Average house size was about 1000 sqft in the 1900 and average household size was 5. This remained relatively the same in 1950 where the average household size was 4. These days, the average size of a house is 2600sqft and household size is 3. We have created a system where we build fewer larger houses. This is because policy (often dictated by people who already own houses) makes it impossible to build small high density housing or even if it is possible to build it, it’s not profitable.

The US birth rate hasn't exceeded the replacement rate since the 1970s
With immigration though, it definitely has.
> The problem isn’t a lack of housing, it’s a lot of breeding.

> As long as people keep having babies in excess of the replacement rate

To reiterate, the thread was about "breeding". The birth rate has fallen behind.

You are referring to the overall population growth being due to immigration. This may be true, but is unrelated. Respond to the post about why overpop is driving the housing pricing, not to the factual corrections.

So immigrants don’t count as people, or have babies?

The birth rate for immigrants in america is still quite positive, and has more than offset the low birth rate from ‘non-immigrants’.

> So immigrants don’t count as people, or have babies?

Births for immigrants are not counted separately.

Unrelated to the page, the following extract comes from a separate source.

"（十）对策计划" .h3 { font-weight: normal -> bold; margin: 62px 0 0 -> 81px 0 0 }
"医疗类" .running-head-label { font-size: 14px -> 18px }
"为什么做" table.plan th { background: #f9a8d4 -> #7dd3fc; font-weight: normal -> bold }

Again, the birth rate is the topic (which includes immigrant births). Granted, all kinds of residents have births outside of hospitals, but that's a tiny minority that is not counted.

This focus on immigrant vs non-immigrant is more noise in the wrong thread.

No it hasn't. Even among immigrants the birth rate reached replacement in the late 00's and has since fallen below 1.8 births per woman.
Cite? Data I saw shows 2.19
You should consider getting in an airplane and meandering around and reporting back on how full the earth is.
People don’t live in land, they live in floorspace, and we can make plenty of that if we choose.
Much of the news lately has been about how we're going below the replacement rate, and somehow that's also a crisis.
The US is nowhere near full.
If that were the case housing would be cheap.

It may very well also be that the way we're organizing people means they can't live densely and that's why it's full. Regardless it's full enough that there's almost no place for young people in the US economy.

7e specifically said "land". He (?) said that "the earth is full", even though the issue was the US housing supply. Well, the US has plenty of land for houses - even if people can't or won't live densely.

And whether there's a place for young people in the economy is not what's under discussion here.